I try to shrug off my overcoat. My right arm gets caught in the sleeve and I swing it around until it comes loose. “This way! Over here!” I call.

He doesn’t hear me. He can’t swim.

I kick off my shoes and leap. The cold slaps me so hard I swallow a mouthful of water. I cough it out through my mouth and nose. Three strokes. I’m with him. I slide my arm around him from behind and pull him backward, keeping his head above the surface. I talk to him gently, telling him to relax. We’ll find a place to get out. Wet clothes weigh him down.

I swim us away from the bridge. “You can touch the bottom here. Just hold on to the side.” I scramble up the stone wall and pull him up after me.

It isn’t Bobby. Some poor tramp, smelling of beer and vomit, lies at my feet, coughing and spluttering. I check his head, neck and limbs for any sign of trauma. His face is smeared with snot and tears.

“What happened?”

“Some sick fuck threw me in the canal! One minute I’m sleepin’ and the next I’m flying.” He’s resting on his knees, doubled over and swaying back and forth like an underwater plant. “I tell yer it ain’t safe no more. It’s like a fuckin’ jungle… Did he take me blanket? If he took me blanket you can throw me back in.”

His blanket is still under the bridge, piled on a makeshift bed of flattened cardboard boxes.

“What about me teeth?”

“I don’t know.”

He curses and scoops up his things, jealously clutching them to his chest. I suggest calling an ambulance and then the police, but he wants none of it. My whole body has started to tremble and I feel like I’m inhaling slivers of ice.

Retrieving my overcoat and shoes, I give him a soggy twenty-pound note and tell him to find somewhere to dry out. He’ll probably buy a bottle and be warm on the inside. My feet squelch in my shoes as I climb the stairs onto the bridge. The Grand Union Hotel is on the corner.

Almost as an afterthought, I lean over the side of the bridge and call out, “How often do you sleep here?”

His voice echoes from beneath the stone arch. “Only when the Ritz is full.”

“Have you ever seen a narrow boat moored under the bridge?”

“Nah. They moor farther along.”

“What about a few weeks ago?”

“I try not to remember things. I mind me own business.”

He has nothing to add. I have no authority to press him. Elisa lives close by. I contemplate knocking on her door but I’ve brought enough trouble to her doorstep already.

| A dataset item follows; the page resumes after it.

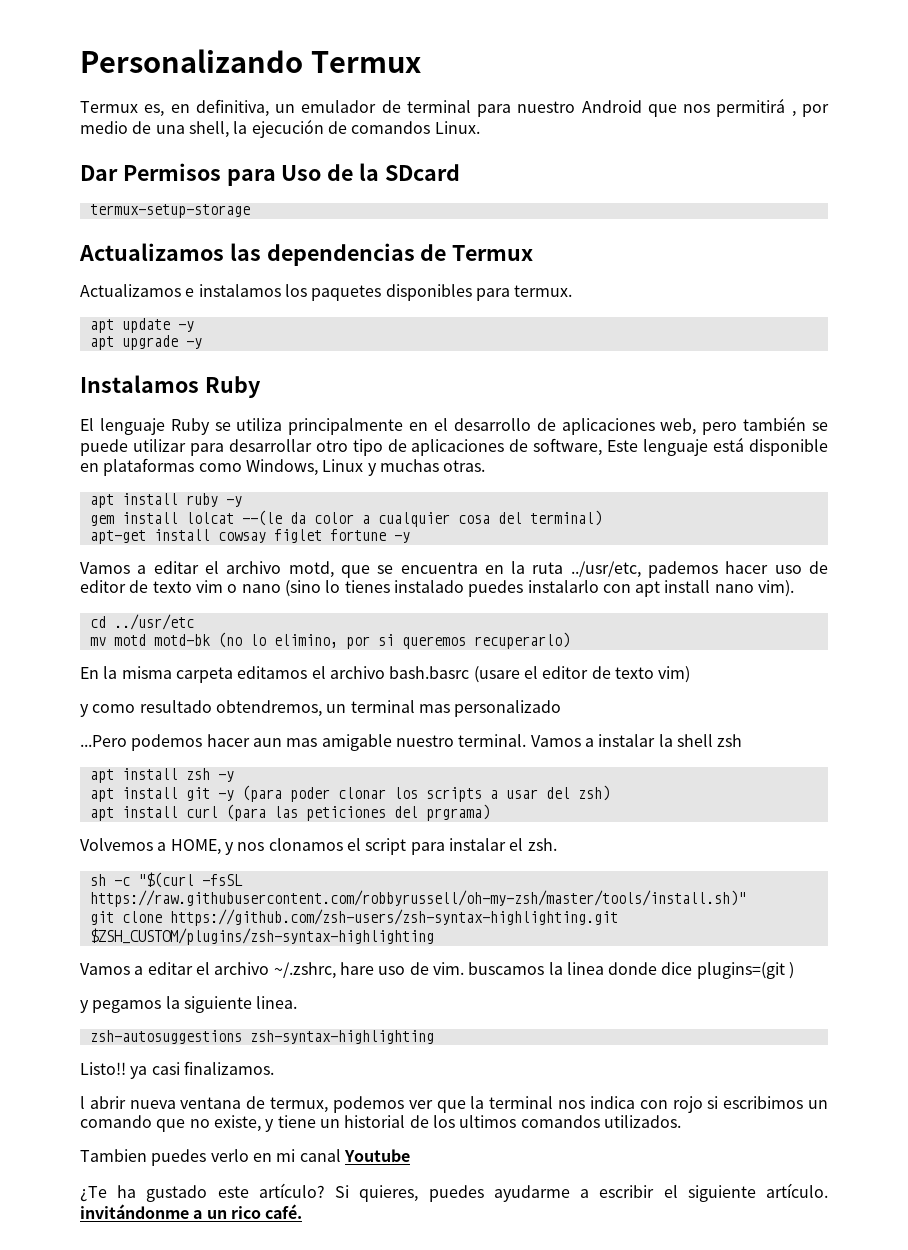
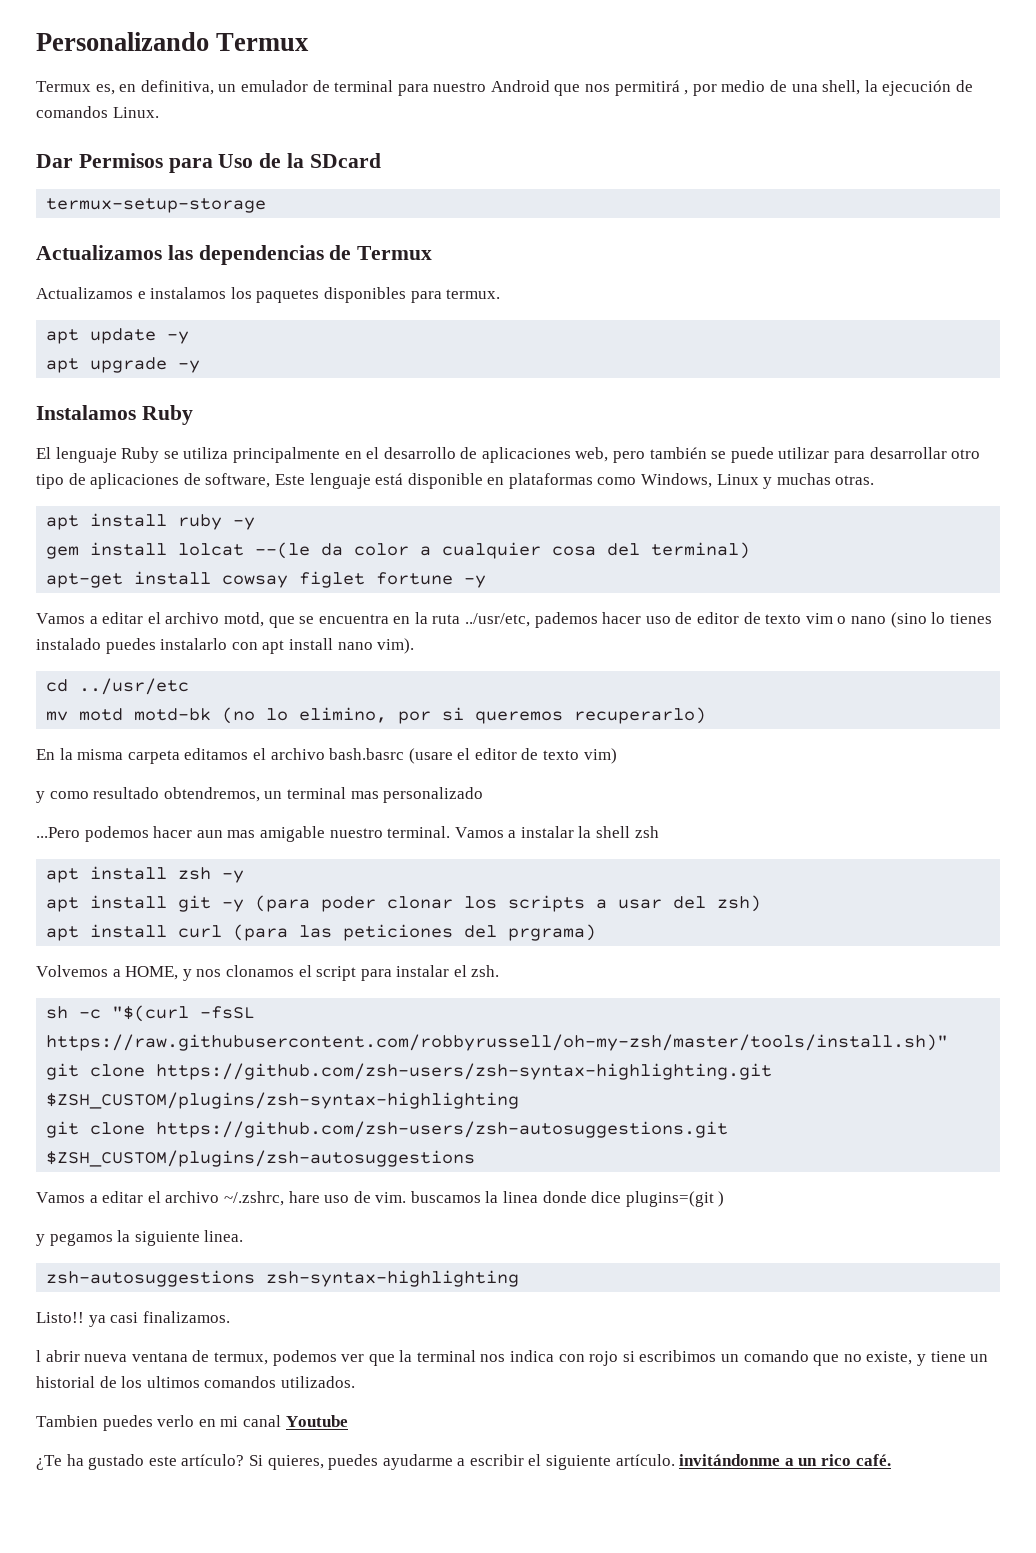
+ git clone https://github.com/zsh-users/zsh-autosuggestions.git $ZSH_CUSTOM/plugins/zsh-autosuggestions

After twenty minutes I manage to hail a cab. The driver doesn’t want to take me because I’ll ruin the seats. I offer him an extra twenty quid. It’s only water. I’m sure he’s had worse.

Jock isn’t home. I am so tired I can barely get my shoes off before collapsing into the spare bed. In the early hours I hear his key in the lock. A woman laughs drunkenly and kicks off her shoes. She comments on all the gadgets.

“Just wait till you see what I keep in the bedroom,” says Jock, triggering more giggles.

I wonder if he has any earplugs.

It is still dark as I pack a sports bag and leave a note taped to the microwave. Outside, a street-sweeping machine is polishing the streets. There isn’t a hamburger wrapper in sight.

On the ride toward the city I keep looking through the rear window. I change cabs twice and visit two cash machines before catching a bus along Euston Road.